- [EXERCISE AIM] What is needed is an exact copy of the line that contains "- Recode the" and of all later lines to the end of the records below, with no other lines.

-- PROVIDED INFORMATION follows --

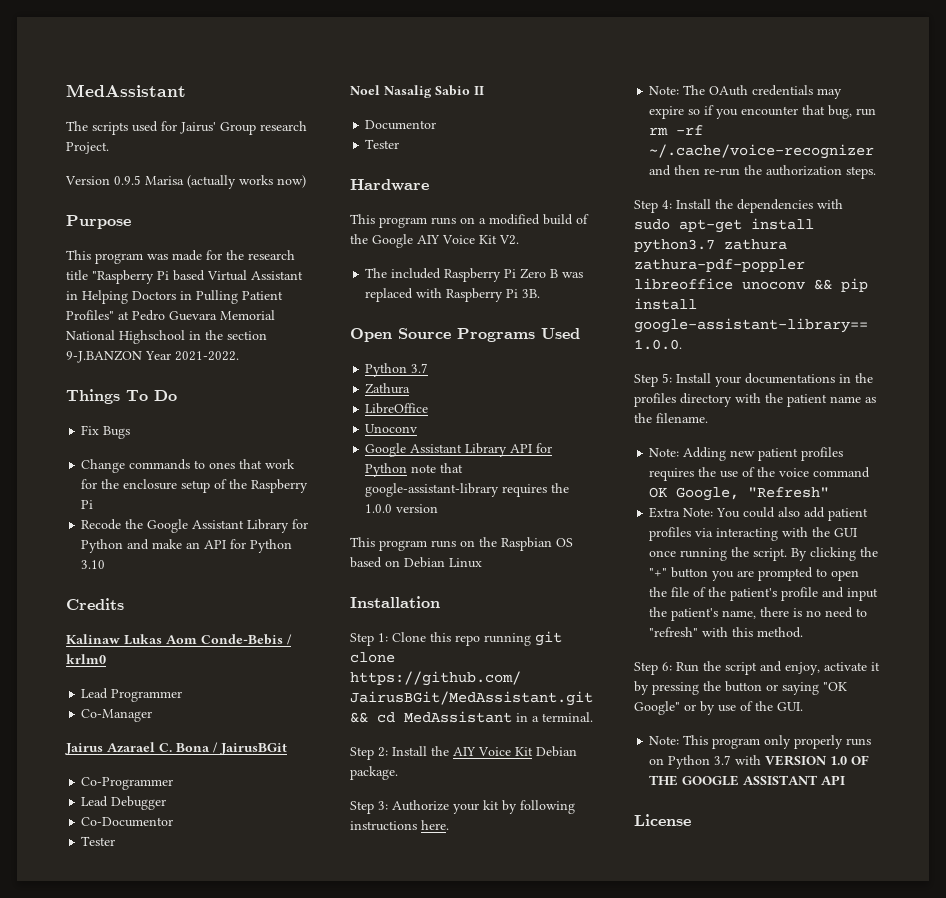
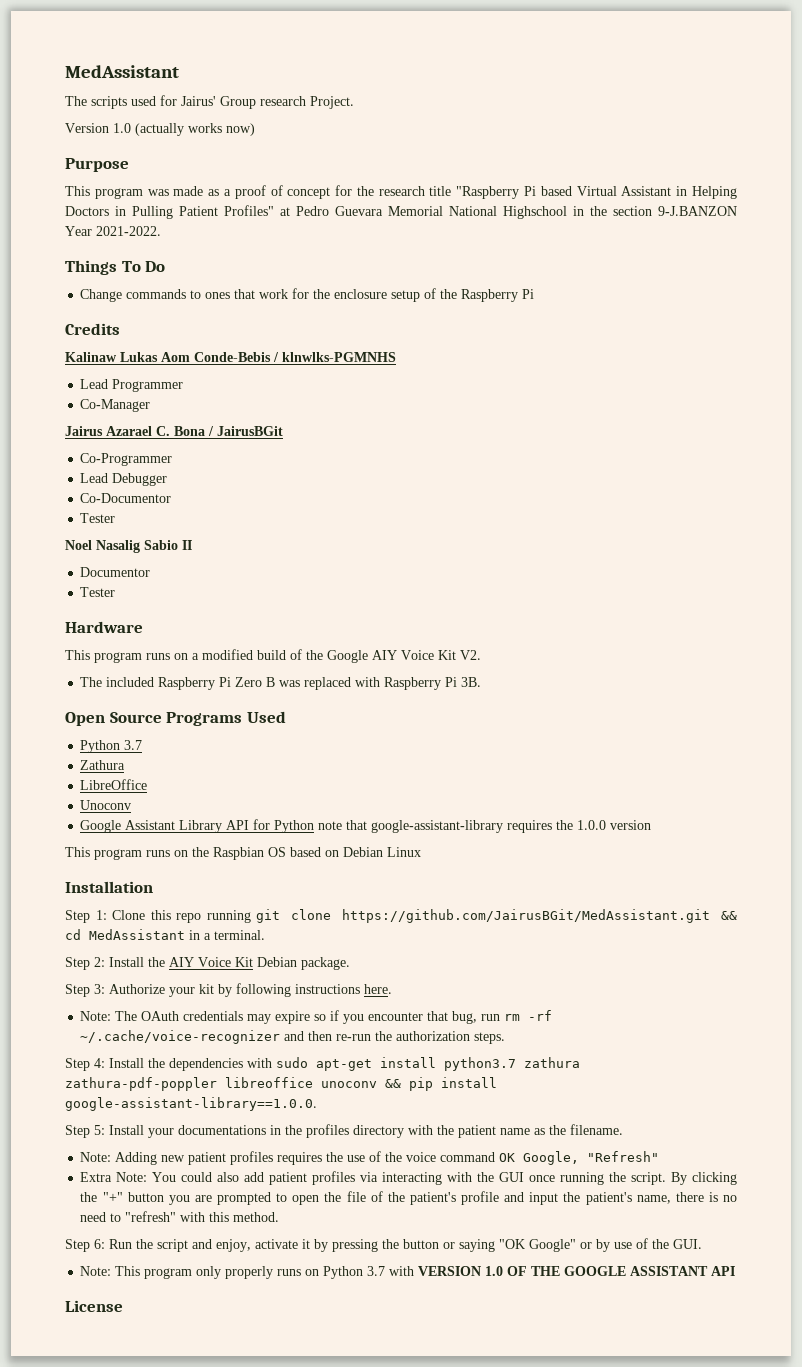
- Version 0.9.5 Marisa (actually works now)
+ Version 1.0 (actually works now)
- This program was made for the research title "Raspberry Pi based Virtual Assistant in Helping Doctors in Pulling Patient Profiles" at Pedro Guevara Memorial National Highschool in the section 9-J.BANZON Year 2021-2022.
+ This program was made as a proof of concept for the research title "Raspberry Pi based Virtual Assistant in Helping Doctors in Pulling Patient Profiles" at Pedro Guevara Memorial National Highschool in the section 9-J.BANZON Year 2021-2022.
- Fix Bugs
- Recode the Google Assistant Library for Python and make an API for Python 3.10
- Kalinaw Lukas Aom Conde-Bebis / krlm0
+ Kalinaw Lukas Aom Conde-Bebis / klnwlks-PGMNHS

-- PROVIDED INFORMATION concluded --

- [TASK RESULT]
- Recode the Google Assistant Library for Python and make an API for Python 3.10
- Kalinaw Lukas Aom Conde-Bebis / krlm0
+ Kalinaw Lukas Aom Conde-Bebis / klnwlks-PGMNHS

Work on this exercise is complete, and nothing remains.